Where the string "following" appears in a line of the material below, copy that line.

Records for this task:
- Opening Delimiter -

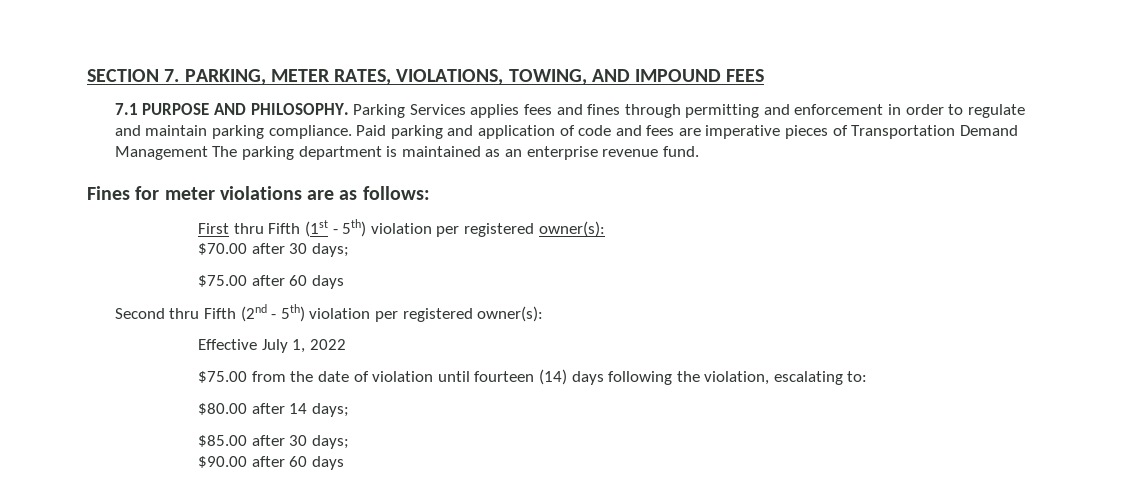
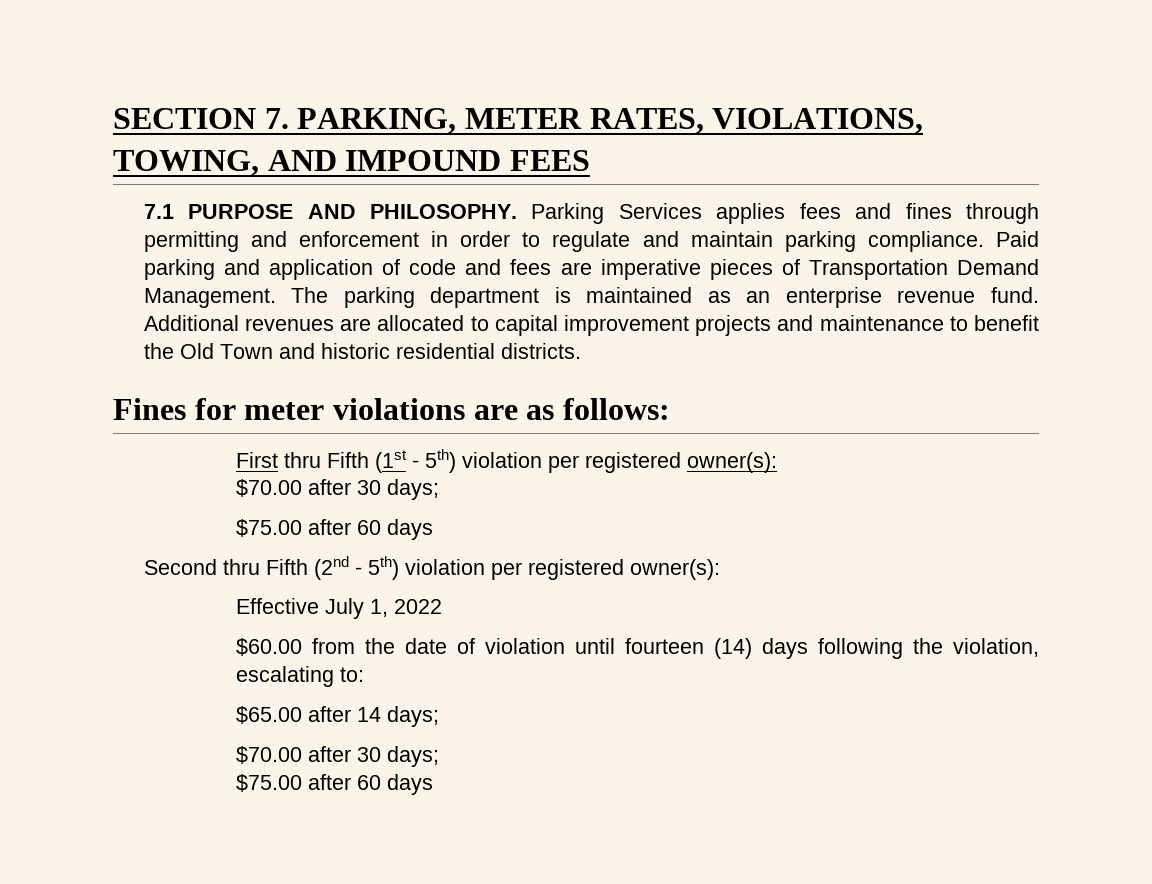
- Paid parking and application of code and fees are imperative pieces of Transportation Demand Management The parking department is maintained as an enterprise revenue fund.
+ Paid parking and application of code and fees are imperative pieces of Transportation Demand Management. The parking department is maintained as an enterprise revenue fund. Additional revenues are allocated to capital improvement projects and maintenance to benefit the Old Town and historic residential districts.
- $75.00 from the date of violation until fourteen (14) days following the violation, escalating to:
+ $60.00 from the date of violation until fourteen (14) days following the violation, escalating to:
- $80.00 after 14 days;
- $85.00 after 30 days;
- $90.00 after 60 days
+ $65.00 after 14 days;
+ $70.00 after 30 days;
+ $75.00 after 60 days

- Closing Delimiter -

Written solution:
- $75.00 from the date of violation until fourteen (14) days following the violation, escalating to:
+ $60.00 from the date of violation until fourteen (14) days following the violation, escalating to:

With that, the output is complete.